Esperar es como recitar. Tiene el poder de parar la vida. Hace brillar bajo la luna ocultas cerraduras. Localiza, en su aparente vacío, lugares remotos y secretos. Tiende un lienzo entre la realidad y lo esperado, donde la imaginación crea nuevos mundos, universos paralelos.
Esperar es simplemente otear el horizonte hasta que alguien nos susurra: “las condiciones son favorables”. Entonces puedes quemar los planos, ya no hay que provocar los acontecimientos. Caen por su propio peso. Quien espera como Dios manda sabe que hay cosas que en realidad ya han acontecido… sólo deben materializarse, aunque sólo lo harán a su debido tiempo.
No nos enseñan a esperar, porque bien saben que entonces seríamos nosotros los sabios. Nos pretenden pertrechar con un ego superlativo (una personalidad fuerte, dicen), que genere una buena cantidad de deseos a satisfacer con la máxima celeridad. Por si tenías un momento de paz, esperando un metro, ya se encargan de ponerte una bonita cuenta atrás, adornada con unos cuantos vídeos promocionales, no sea que pienses… o peor, que medites. Lo queremos todo y lo queremos ya. Nos volvemos indigentes, adictos, afanándonos en todas direcciones presos de la ansiedad. Nos alejamos de la luz y del sosiego. Gollum asoma detrás de nuestra sombra, ufano de “su” tesoro.

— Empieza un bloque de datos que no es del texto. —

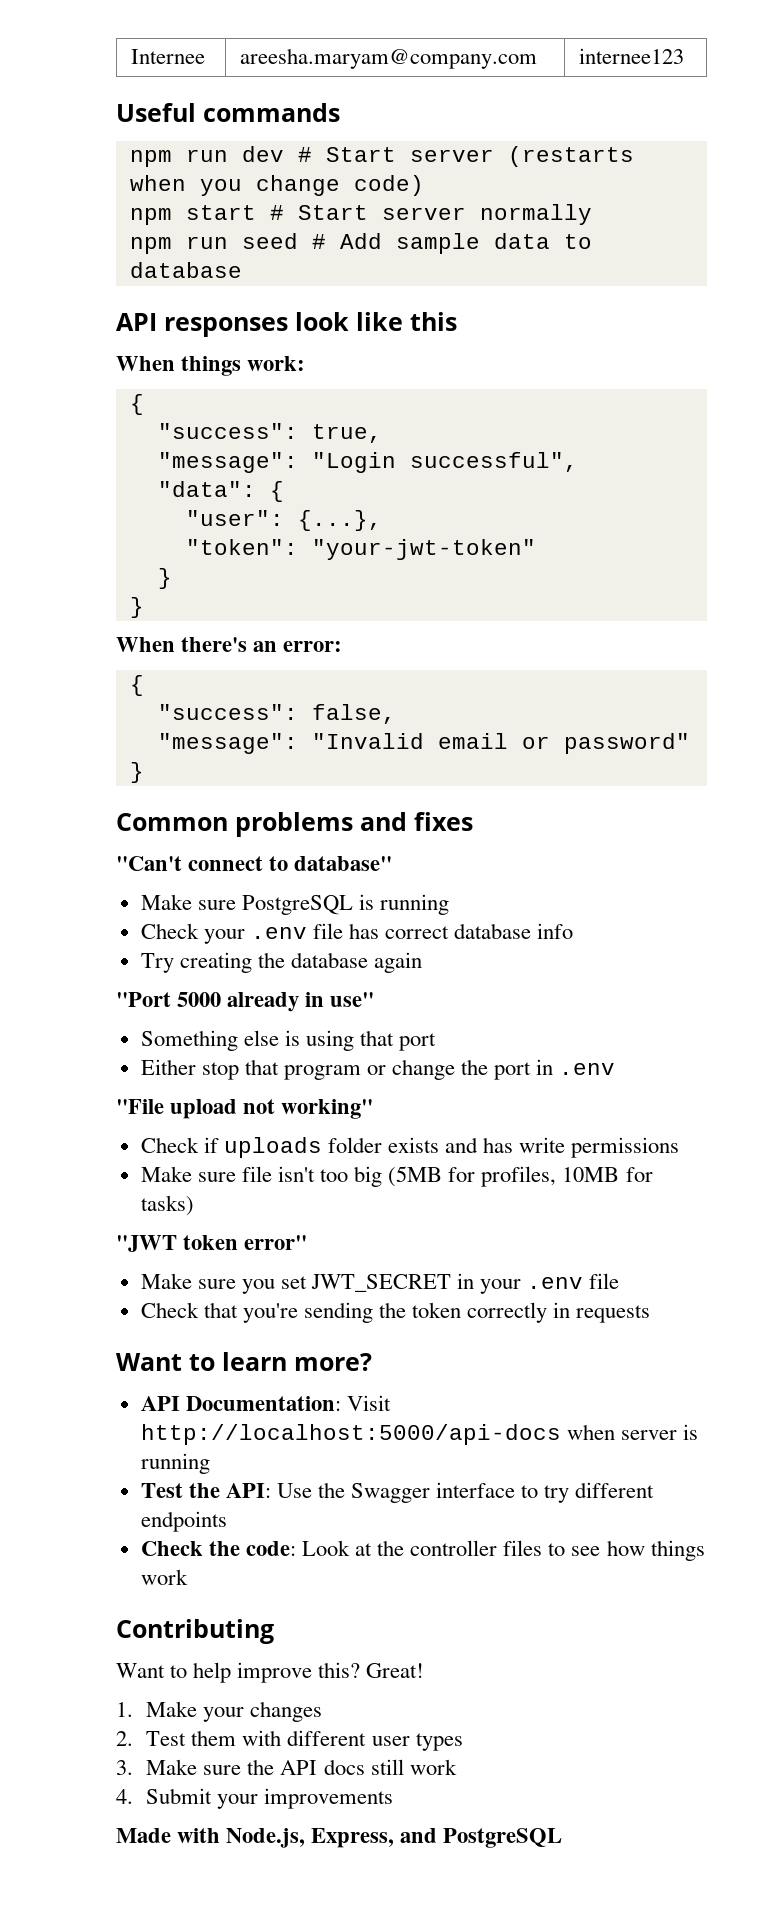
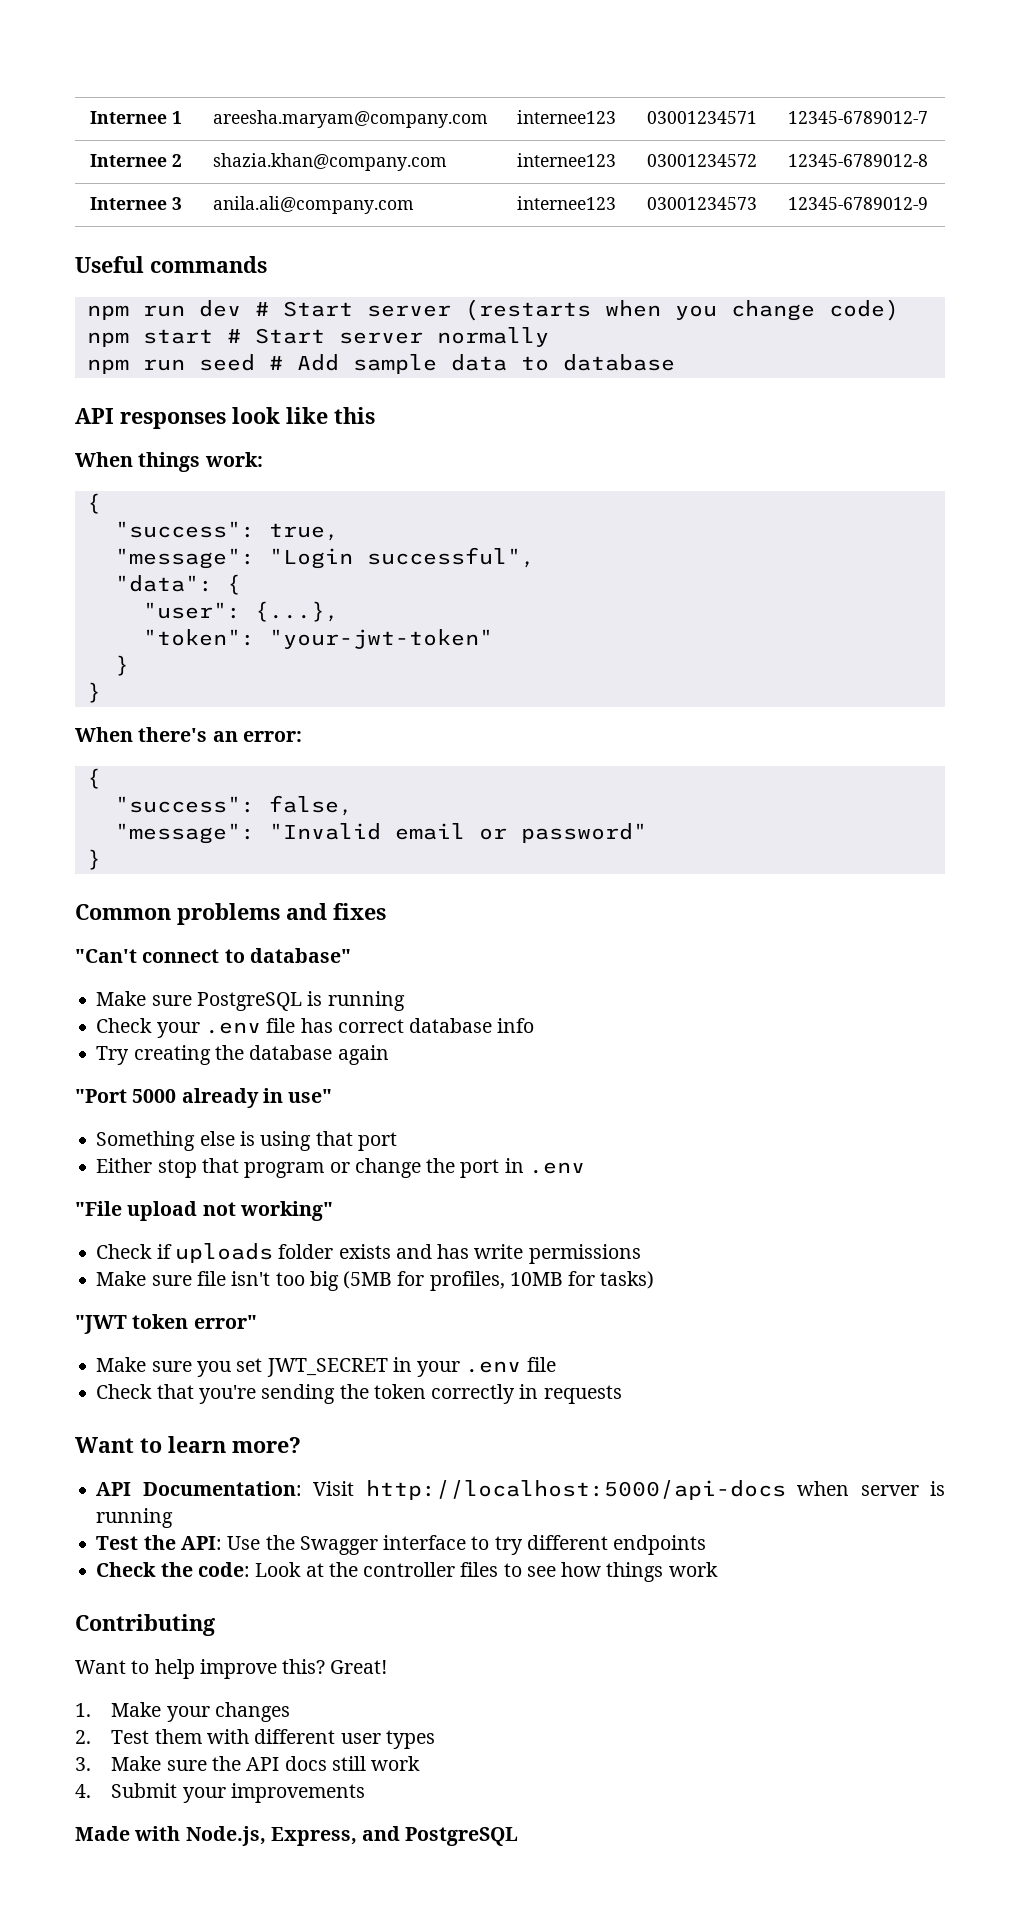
- Internee | areesha.maryam@company.com | internee123
+ Internee 1 | areesha.maryam@company.com | internee123 | 03001234571 | 12345-6789012-7
+ Internee 2 | shazia.khan@company.com | internee123 | 03001234572 | 12345-6789012-8
+ Internee 3 | anila.ali@company.com | internee123 | 03001234573 | 12345-6789012-9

Entonces, ¿esperar es no hacer nada? En absoluto. No se trata de esperar sin modelo, ni a lo que salga. Más bien la cosa va de obedecer un mandato: estar alerta, agudizar los sentidos… Buscar el recogimiento para luego alcanzar la máxima energía expansiva. Esa tensión nos indica que la espera no es ya sólo espera, sino acecho. Se adorna el momento, se vuelve infinito. Como felinos, absortos de un sutil aleteo entre bambalinas que emite una señal imperceptible. Ha llegado la hora. Se sitúa en ese no-instante entre el “todavía no” y el “ya no”. Seduce a kairós, la ocasión. Recordemos que por algo la pintan calva por el cogote… porque si pasa de largo es imposible agarrarla por el pelo. A por ella.